Nowe zagrożenie dla twórców gier? Nintendo patentuje mechaniki rozgrywki i zmusza konkurencję do zmian
Znamy już pierwsze szczegóły prawnej batalii Nintendo z autorami Palworld.
Okazuje się, że Nintendo oraz The Pokemon Company udało się jakiś czas temu opatentować w Japonii pewne mechaniki gameplayowe, znane z serii Pokemon. Chodzi przede wszystkim o rzucanie kulistymi obiektami w kierunku potworków, tak by je złapać, lub przywołać w ten sposób wcześniej pozyskane stworki. Oprócz tego firma opatentowała też dwa inne mechanizmy gameplayowe z serii Pokemon i zamierza je wykorzystać w prawnej batalii z autorami Palworld.

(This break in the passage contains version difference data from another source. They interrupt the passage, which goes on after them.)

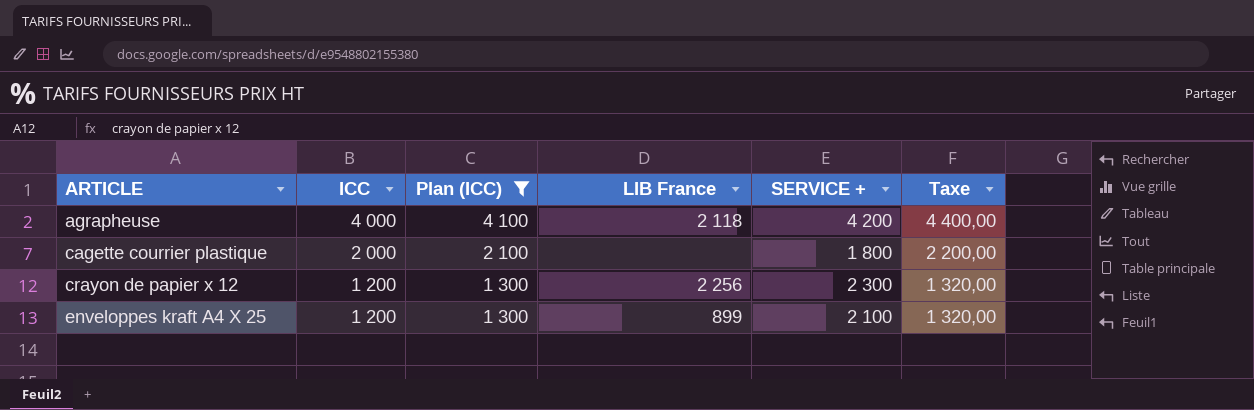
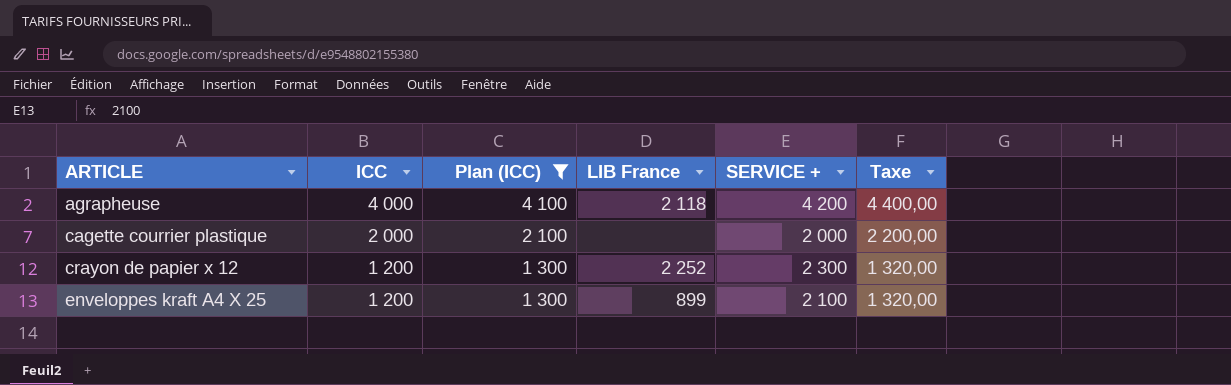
cagette courrier plastique | SERVICE +: 1 800 -> 2 000
crayon de papier x 12 | LIB France: 2 256 -> 2 252

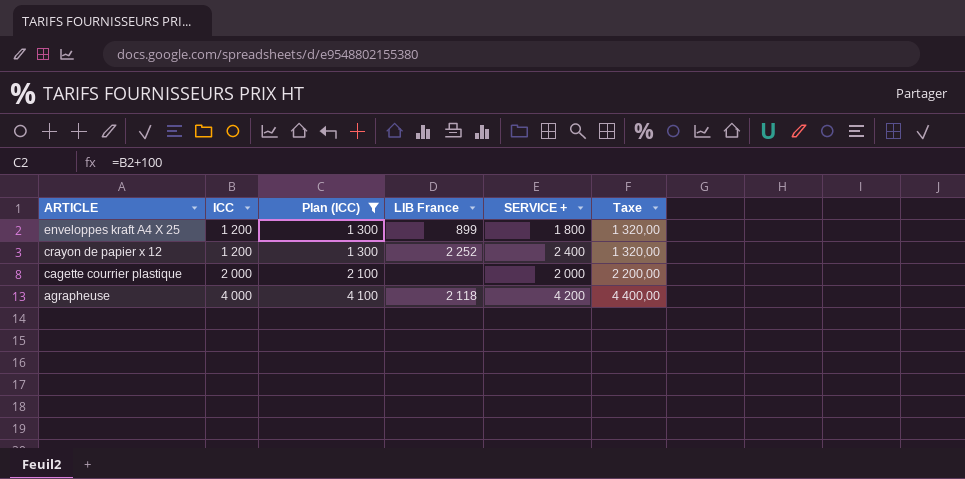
row order: ARTICLE ascending -> ARTICLE descending
enveloppes kraft A4 X 25 | SERVICE +: 2 100 -> 1 800
crayon de papier x 12 | SERVICE +: 2 300 -> 2 400

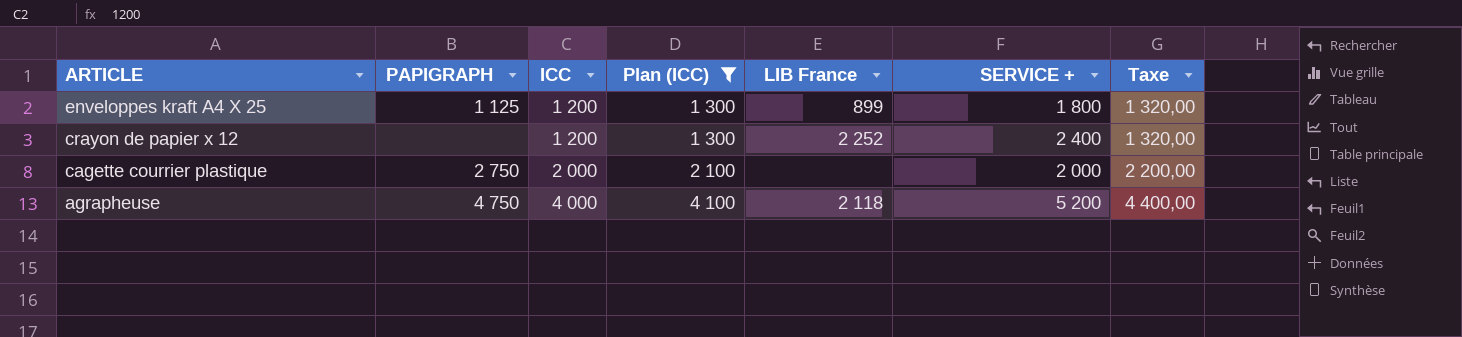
column PAPIGRAPH | position: none -> 2
agrapheuse | SERVICE +: 4 200 -> 5 200

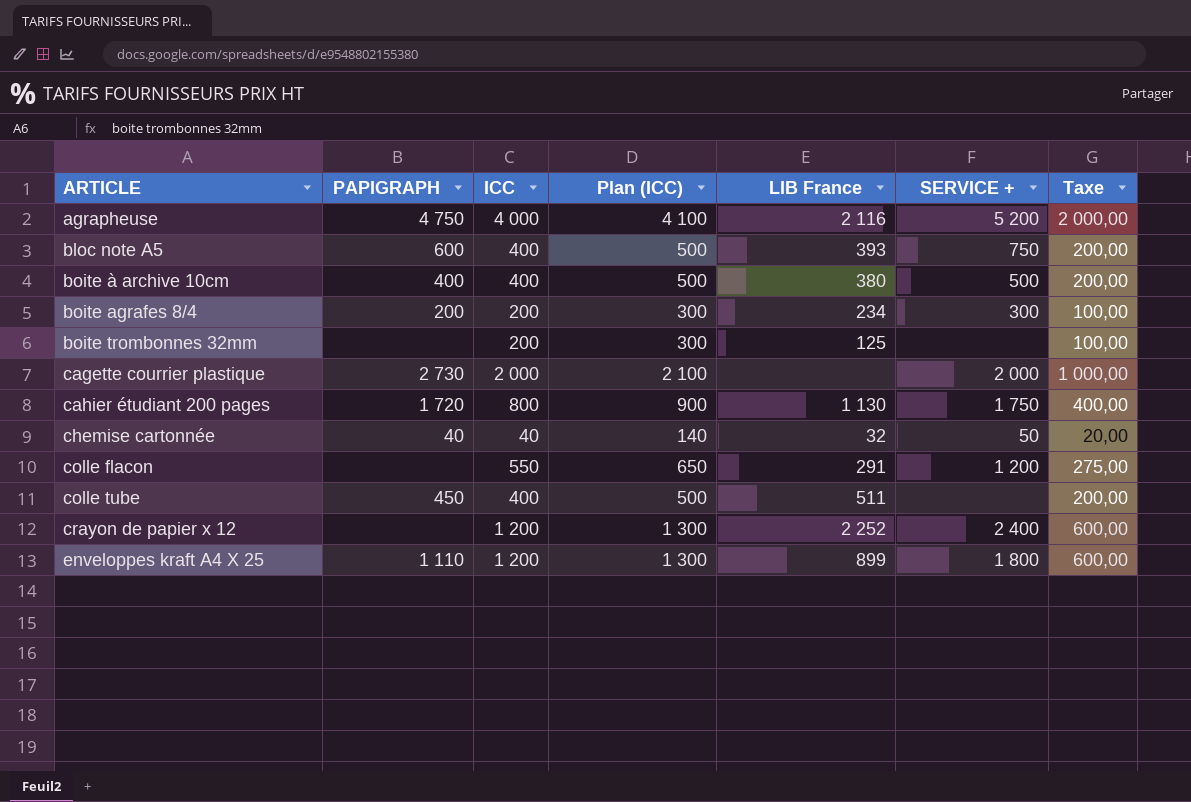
filter: Plan (ICC) >= 1 300 -> none
row order: ARTICLE descending -> ARTICLE ascending
column Taxe | formula: [ICC] * 1,1 -> [ICC] * 0,5
agrapheuse | LIB France: 2 118 -> 2 116
cagette courrier plastique | PAPIGRAPH: 2 750 -> 2 730
enveloppes kraft A4 X 25 | PAPIGRAPH: 1 125 -> 1 110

Wygląda na to, że Nintendo już odnosi pierwsze sukcesy, bo w Palworld wprowadzono zmiany w sposobie przywoływania i pozyskiwania stworków. W największym skrócie - z Palworld usunięto motywy, które mogłyby by się kojarzyć z pokeballami. Pocket Pair jeszcze nie skomentował oficjalnie powodu wprowadzenia tych modyfikacji do Palworld.
Nintendo domaga się od deweloperów Palworld zadośćuczynienia za naruszenie swoich patentów i wycofania z gry problematycznych motywów. Producent Switch żąda od japońskiego zespołu Pocket Pair 10 milionów jenów.
Cała sytuacja może się niestety okazać zagrożeniem dla kreatywności autorów gier. Jeśli okaże się, że wielcy wydawcy zaczną teraz patentować pewne podstawowe mechaniki rozgrywki w swoich tytułach, to może oznaczać drastyczne zmniejszenie swobody tworzenia - szczególnie dla mniejszych firm, nie dysponujących środkami i wsparciem prawnym, jakie posiadają gigantyczne korporacje.